I have tried many approaches to homework over the years. I have analyzed its purpose, thought about how long an assignment should be (in time and in number of problems), how to grade it, the types of problems to give, and how to deal with late work. My current view of homework is that it is valid when it gives students meaningful, relevant practice and when it is scored in a way that encourages students to solve problems creatively. Practice and problem-solving skills are necessary for student success on tests, in class, and in life.

Traditional homework scoring methodologies that call for only one correct answer or solving method create reluctance in some students to creatively problem-solve. These students often don't complete their work, or they copy from a classmate. Also, when homework heavily affects a student's grade, some cheat to make sure their grades don't falter.

Multiple possibilities
I want my students to know that they're free to try different ways to solve problems, and there is no "right way" to attack a math problem. Before the start of this year, I resolved to help them dig into their homework, give it their best try, and see what happens. I implemented three changes to my approach to homework:

  • A new homework grading scale: I awarded two points for a completed assignment, one point for an assignment that is not finished, and zero for an assignment that is not attempted. I aimed to encourage creative thinking and problem-solving, and to give them a reason to stick with the work until it was done.
  • Reflection after each homework assignment: I asked questions that encouraged them to think about how they went about doing their work, what was hard, and how much effort they put into the work. The questions guided students to identify the skills they needed help with. I aimed for a more independent learning process. Clearer about what they needed to learn, students would be better able to pick up the missing pieces by asking questions after correcting homework or by asking me to explain more problems.
  • Greater attention to teaching routines: we modeled and practiced every one of our homework routines: heading papers; turning in homework; grading a peer's paper; reflecting with depth (when we were ready to do this). No procedure was too small to model, practice, and remodel, especially considering the large-scale changes I was instituting. Clear behavior expectations would support the increased rigor and results I wanted in their homework.

A good start
Things started out great. I used the first few class sessions to lay out the change in homework grading, all the while modeling our homework routines. We corrected homework in class, and I solved problems on the board that students may have struggled with. These practices quickly brought about a positive change. Missing homework was way down in comparison to years in which I used a traditional grading method. I also felt that, with less pressure, students began enjoying math more than in the past.

What about reflection?
After completing ten homework assignments, we again reviewed and listed the important elements to include in a homework assignment. The list included a heading with date, name, and hour; indication of the page numbers and problems assigned, and showing one's work. Then I asked, "What about reflection?" This started a class debate in each period about whether it's necessary to formalize a process for reflection or whether it's something they do automatically, inside their heads, without prompting or need for structure. It was clear we were treading on new ground. I was excited to see what would happen when the homework reflection questions were, after modeling, fully in effect!

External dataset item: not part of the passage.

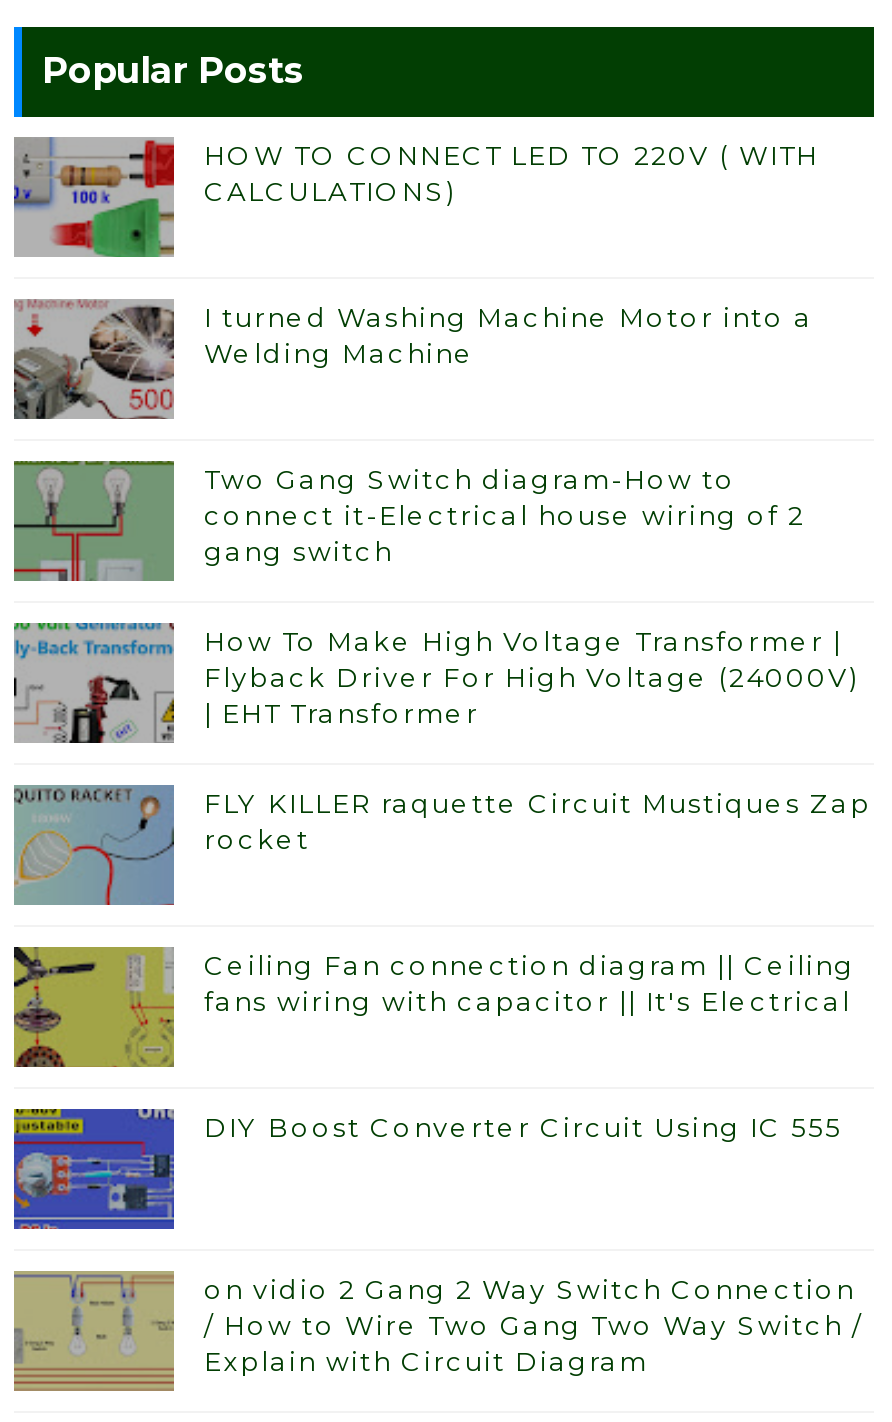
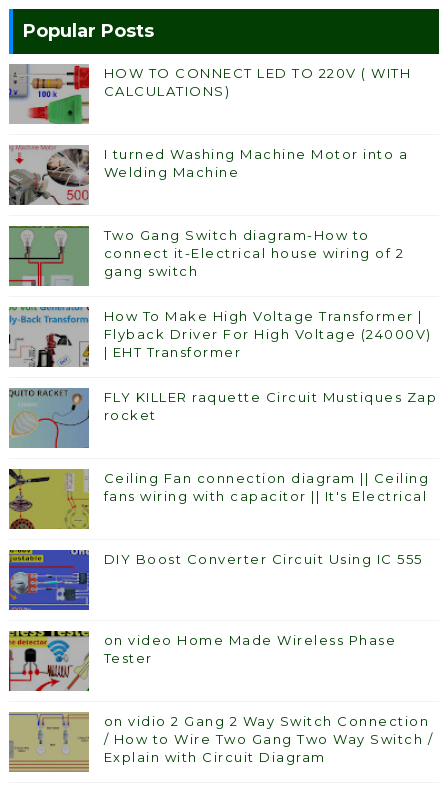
+ [image]
+ on video Home Made Wireless Phase
+ Tester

The following day, I covered the new material quickly and kept the assignment short to allow time to model how to use a reflection question to think about a completed homework assignment. I handed out a question on a half sheet of paper. Then I called on volunteers to help me fill out a sample response on the overhead. At the same time, students completed their reflections on their own homework. I explained to my students that, from that point forward, a written response to a reflection question would be the final element of a completed math assignment. From then on, reflection became a regular part of each homework assignment. I had now instituted my three changes: incorporating reflection, a new grading framework, and carefully modeled routines.

Assessment results
In November, I randomly selected two students from each class to interview about the reflection process. The interviews consisted of two questions :

  • Was the reflection process worthwhile for you?
  • Would you continue to reflect in writing on your homework even if it were not required?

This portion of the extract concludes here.